(Assignment): Copy every record exactly as it stands. Leave the pictures out.

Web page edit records
<<<<
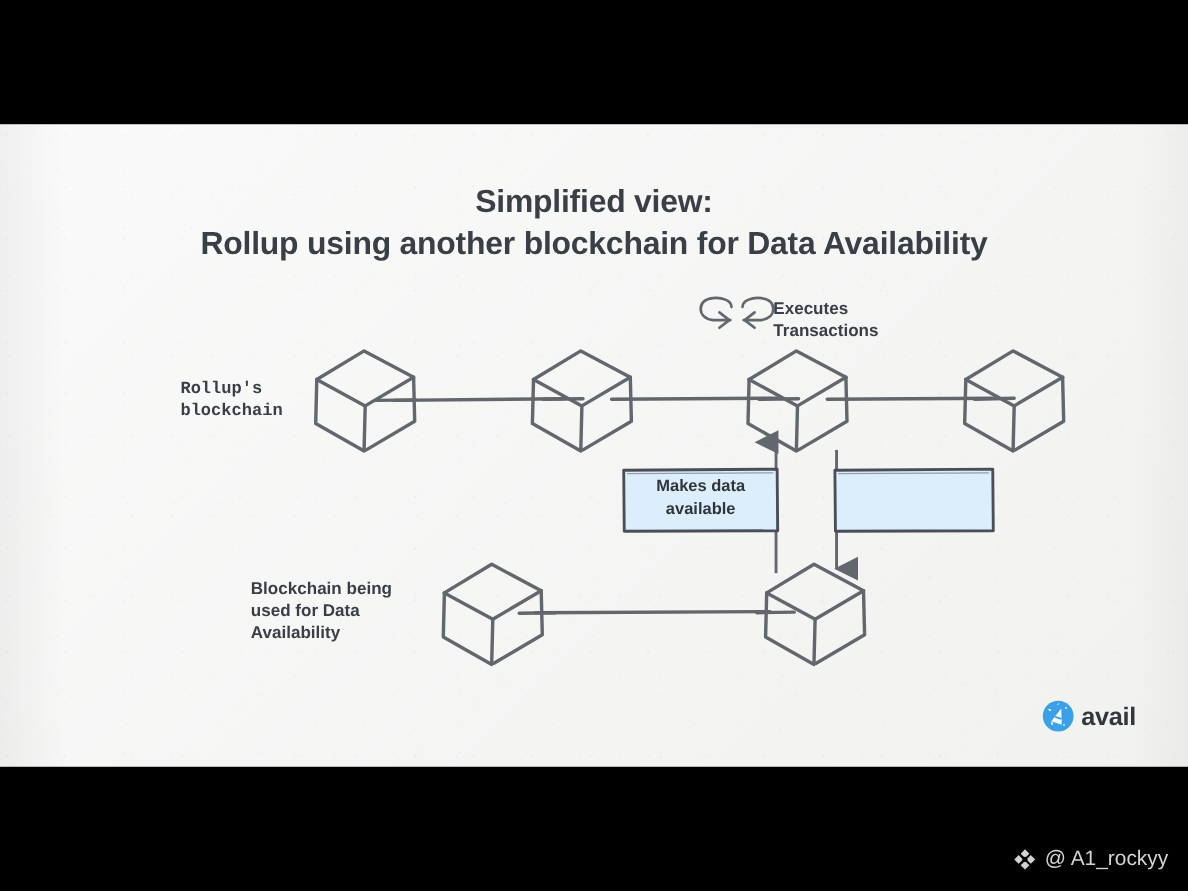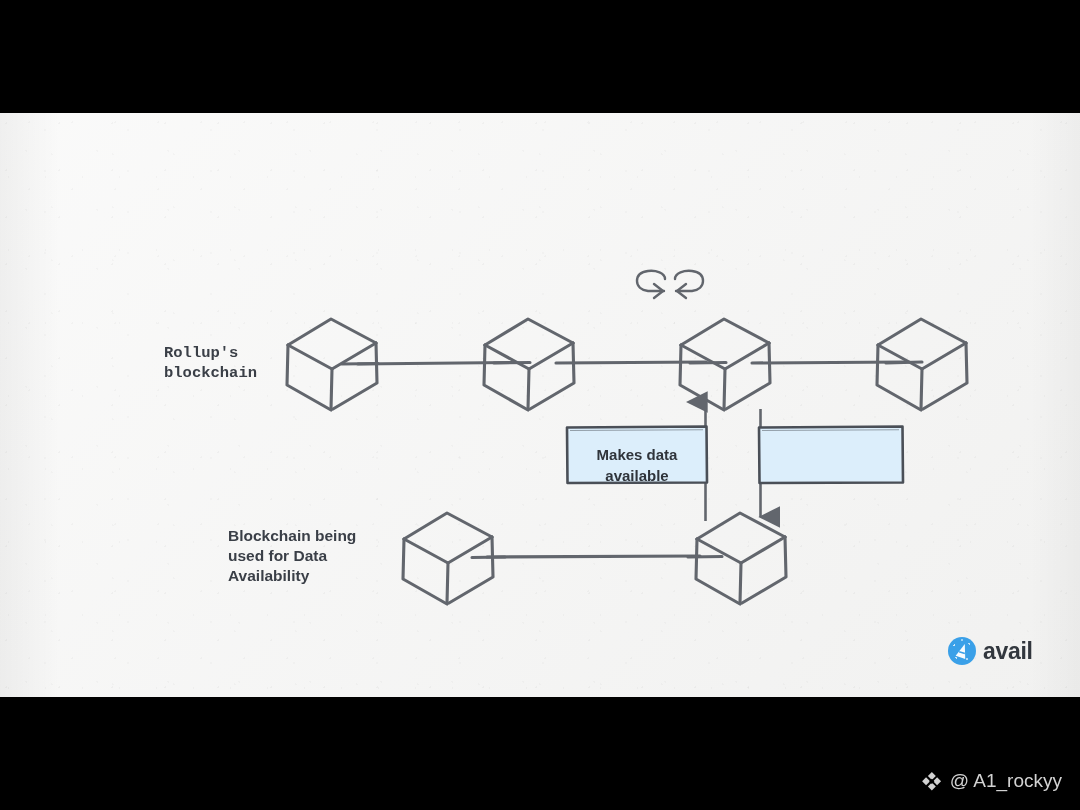--- a/index.html
+++ b/index.html
@@ -86,21 +86,21 @@
   .callout-text {
     position: absolute;
     z-index: 6;
     color: #2f343b;
     font-weight: bold;
     font-size: 15px;
     line-height: 21px;
     text-align: center;
     white-space: pre-line;
   }
-  #co-left  { left: 568px; top: 318px; width: 138px; margin-top: 13px; }
+  #co-left  { left: 568px; top: 318px; width: 138px; }
   #co-right { left: 760px; top: 318px; width: 142px; }
 
   
   #avail-logo {
     position: absolute;
     left: 948px; top: 524px;
     display: flex; align-items: flex-end; gap: 7px;
     z-index: 6;
   }
   #avail-mark {
@@ -132,20 +132,24 @@
   }
   #wm-icon { width: 21px; height: 21px; flex: 0 0 auto; }
 </style>
 </head>
 <body>
 
 <div id="screen">
 
   <div id="slide">
 
+    <div id="title">
+      <div class="l1">Simplified view:</div>
+      <div class="l2">Rollup using another blockchain for Data Availability</div>
+    </div>
 
     <svg id="diagram" viewBox="0 0 1080 584" preserveAspectRatio="none">
       <defs>
         <marker id="ah-up" viewBox="0 0 12 12" refX="6" refY="10" markerWidth="10" markerHeight="10" orient="auto-start-reverse">
           <path d="M6 1 L11 11 L1 11 Z" fill="#62666d"></path>
         </marker>
         <marker id="ah-down" viewBox="0 0 12 12" refX="6" refY="10" markerWidth="10" markerHeight="10" orient="auto">
           <path d="M6 11 L1 1 L11 1 Z" fill="#62666d"></path>
         </marker>
       </defs>
@@ -248,20 +252,22 @@
                  C703 173, 699 177, 692 178 L676 178"></path>
         <path d="M686 171 L677 178 L686 185"></path>
       </g>
     </svg>
 
     <div class="lbl" id="lbl-rollup">Rollup's
 blockchain</div>
     <div class="lbl" id="lbl-da">Blockchain being
 used for Data
 Availability</div>
+    <div class="lbl" id="lbl-executes">Executes
+Transactions</div>
 
     <div class="callout-text" id="co-left">Makes data
 available</div>
 
     <div id="avail-logo">
       <div id="avail-mark">
         <div class="dots"></div>
         <svg width="28" height="28" viewBox="0 0 28 28">
           <path d="M14.5 6.5 L19.5 20.5 L9.5 20.5 Z" fill="#ffffff" opacity="0.96" transform="rotate(18 14 14)"></path>
           <path d="M11.5 15.5 L17.5 15.5" stroke="#3aa0e8" stroke-width="1.6" transform="rotate(18 14 14)"></path>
>>>>
(Solution to the problem):
--- a/index.html
+++ b/index.html
@@ -86,21 +86,21 @@
   .callout-text {
     position: absolute;
     z-index: 6;
     color: #2f343b;
     font-weight: bold;
     font-size: 15px;
     line-height: 21px;
     text-align: center;
     white-space: pre-line;
   }
-  #co-left  { left: 568px; top: 318px; width: 138px; margin-top: 13px; }
+  #co-left  { left: 568px; top: 318px; width: 138px; }
   #co-right { left: 760px; top: 318px; width: 142px; }
 
   
   #avail-logo {
     position: absolute;
     left: 948px; top: 524px;
     display: flex; align-items: flex-end; gap: 7px;
     z-index: 6;
   }
   #avail-mark {
@@ -132,20 +132,24 @@
   }
   #wm-icon { width: 21px; height: 21px; flex: 0 0 auto; }
 </style>
 </head>
 <body>
 
 <div id="screen">
 
   <div id="slide">
 
+    <div id="title">
+      <div class="l1">Simplified view:</div>
+      <div class="l2">Rollup using another blockchain for Data Availability</div>
+    </div>
 
     <svg id="diagram" viewBox="0 0 1080 584" preserveAspectRatio="none">
       <defs>
         <marker id="ah-up" viewBox="0 0 12 12" refX="6" refY="10" markerWidth="10" markerHeight="10" orient="auto-start-reverse">
           <path d="M6 1 L11 11 L1 11 Z" fill="#62666d"></path>
         </marker>
         <marker id="ah-down" viewBox="0 0 12 12" refX="6" refY="10" markerWidth="10" markerHeight="10" orient="auto">
           <path d="M6 11 L1 1 L11 1 Z" fill="#62666d"></path>
         </marker>
       </defs>
@@ -248,20 +252,22 @@
                  C703 173, 699 177, 692 178 L676 178"></path>
         <path d="M686 171 L677 178 L686 185"></path>
       </g>
     </svg>
 
     <div class="lbl" id="lbl-rollup">Rollup's
 blockchain</div>
     <div class="lbl" id="lbl-da">Blockchain being
 used for Data
 Availability</div>
+    <div class="lbl" id="lbl-executes">Executes
+Transactions</div>
 
     <div class="callout-text" id="co-left">Makes data
 available</div>
 
     <div id="avail-logo">
       <div id="avail-mark">
         <div class="dots"></div>
         <svg width="28" height="28" viewBox="0 0 28 28">
           <path d="M14.5 6.5 L19.5 20.5 L9.5 20.5 Z" fill="#ffffff" opacity="0.96" transform="rotate(18 14 14)"></path>
           <path d="M11.5 15.5 L17.5 15.5" stroke="#3aa0e8" stroke-width="1.6" transform="rotate(18 14 14)"></path>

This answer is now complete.